Se há também que aceitar ser por vezes o Make Believemeio cruel e desapontamento previsível, quando se lhe dá a volta, é 20 estrelas: Eça faz esse prodígio em A Cidade e as Serras. Começa porque se Disney inventou a Disneylândia, Eça inventou Tornes. O palco de sinfonia de verdes alcandorados nas fragas roliças do Douro, a jogar às sombras pelos buxos, parreiras, giestas, boninas e carvalhos. Em suma, um Portugal suado ao socalco mas autêntico, cheio de si mesmo, diametralmente oposto ao cosmos inútil da parafernália de botões a piscar, maquinetas e invenções de Jacinto (o Príncipe",como lhe chama Zé Fernandes),que nem por ser em Paris justificam. A Cidade e as Serras é um exemplo de irónico e monocular Make Believevirado ao avesso. Quando a honestidade mental e o bom humor acontecem entre nós, sou ingénuo ao ponto de acreditar haver mais:  

  • Ler um livro recente que é bom, ainda que escrito por um dos nossos autores, até anima. Mas conseguir repetir a façanha uma semana depois, é digno de Te Deum e missa cantada.”-Ramalho Ortigão, “As Farpas”, 1887;
  • Para acreditar que os sonhos acontecem, basta lembrar 14 de Agosto de 1385.” – Placa na Praça Brites de Almeida, Aljubarrota;
  • ”Ordinariamente os ministros são inteligentes, escrevem bem, discursam com cortesia (…), vão a faustosas inaugurações e são excelentes convivas. Porém, são nulos a resolver crises. Não têm a austeridade, o instinto político ou a experiência que faz um ESTADISTA. É assim que há muito tempo em Portugal são regidos os destinos políticos. Política do acaso, do compadrio, do expediente.

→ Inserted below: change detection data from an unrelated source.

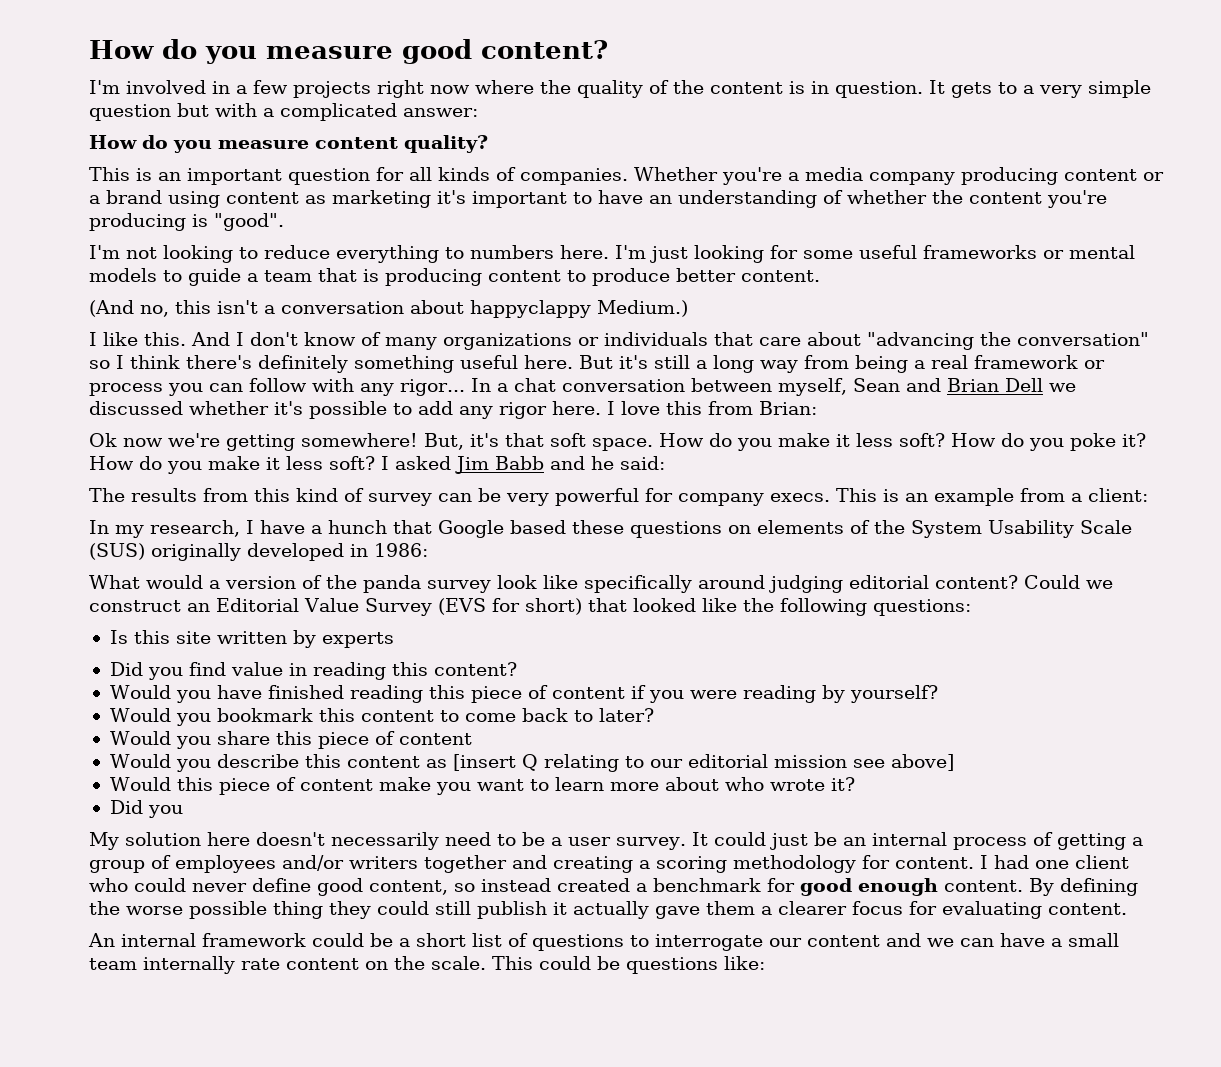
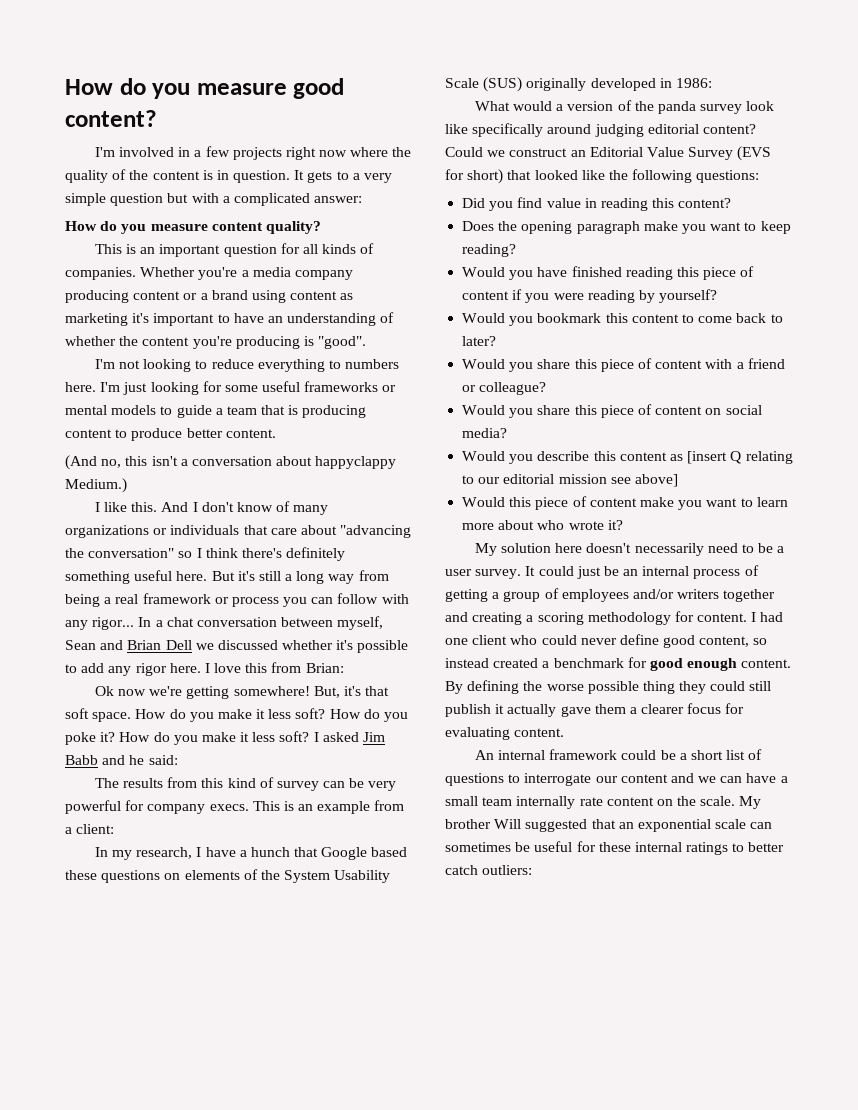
- Is this site written by experts
+ Does the opening paragraph make you want to keep reading?
- Would you share this piece of content
+ Would you share this piece of content with a friend or colleague?
+ Would you share this piece of content on social media?
  Would this piece of content make you want to learn more about who wrote it?
- Did you
- This could be questions like:
+ My brother Will suggested that an exponential scale can sometimes be useful for these internal ratings to better catch outliers:

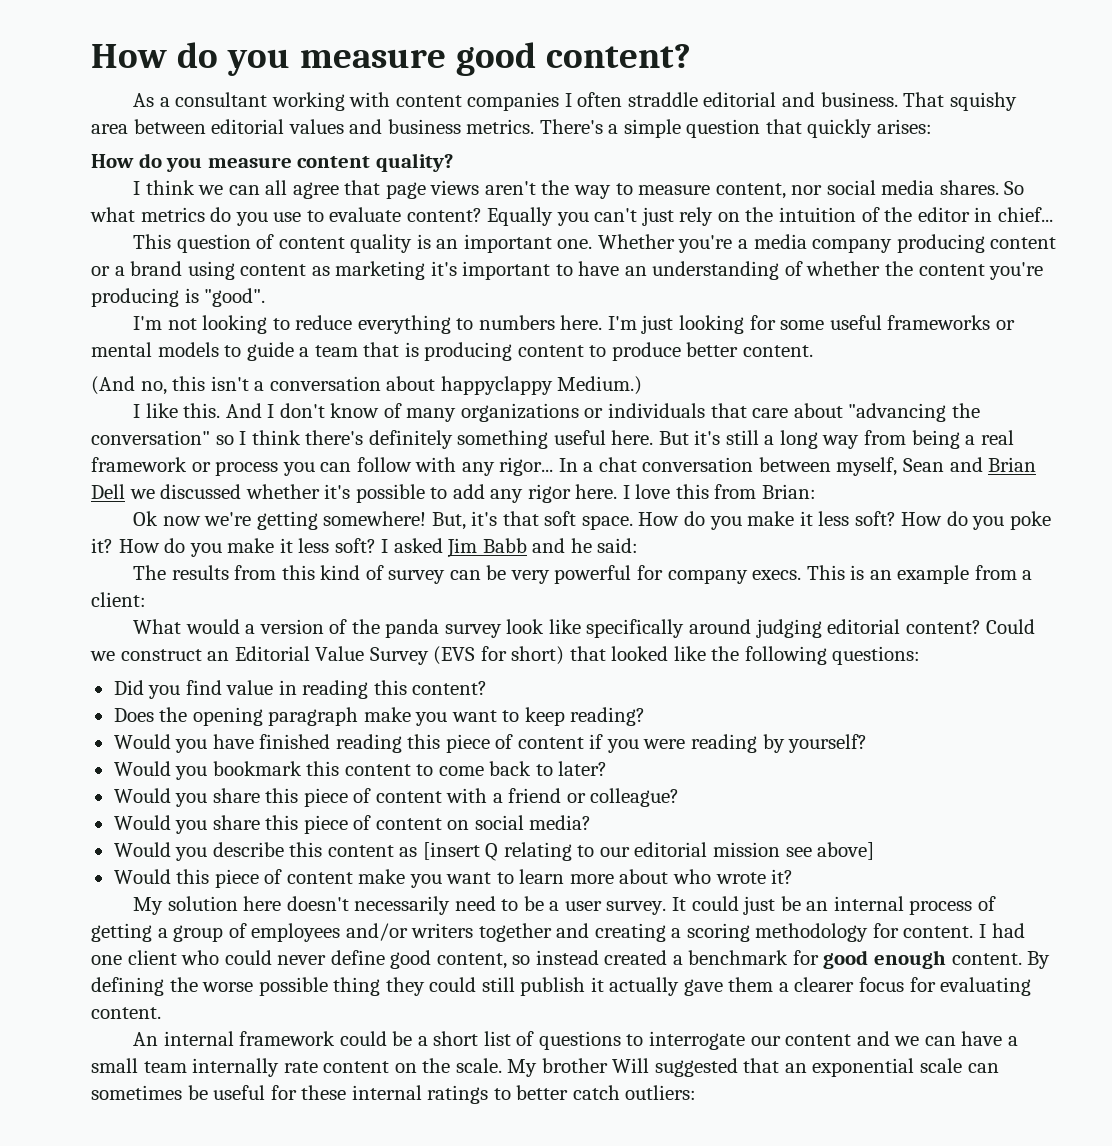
- I'm involved in a few projects right now where the quality of the content is in question. It gets to a very simple question but with a complicated answer:
+ As a consultant working with content companies I often straddle editorial and business. That squishy area between editorial values and business metrics. There's a simple question that quickly arises:
- This is an important question for all kinds of companies.
+ I think we can all agree that page views aren't the way to measure content, nor social media shares. So what metrics do you use to evaluate content? Equally you can't just rely on the intuition of the editor in chief...
+ This question of content quality is an important one.
- In my research, I have a hunch that Google based these questions on elements of the System Usability Scale (SUS) originally developed in 1986:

País governado ao acaso; por vaidades, interesses; especulação e corrupção; por privilégio e influência de camarilha, será possível conservar a sua independência?”- Eça de Queiroz, em “O Distrito de Évora”, 1867;
  •  “ Ó Evaristo tens cá disto?”- Pátio das Cantigas, 1942;
  • “Sonhar é fácil. Notas de 500 para o pagar é que é difícil”–“Sonhar é Fácil”,1951.

 

Resumo da minha miopia - o Make Believe pode até ser uma receita digna do Guia Michelin desde que aproveite restos escolhidos de alguma boa-fé e inocência, doses reforçadas de paciência e cozinhar devagar. Por amor à Arte. Nunca à ciência.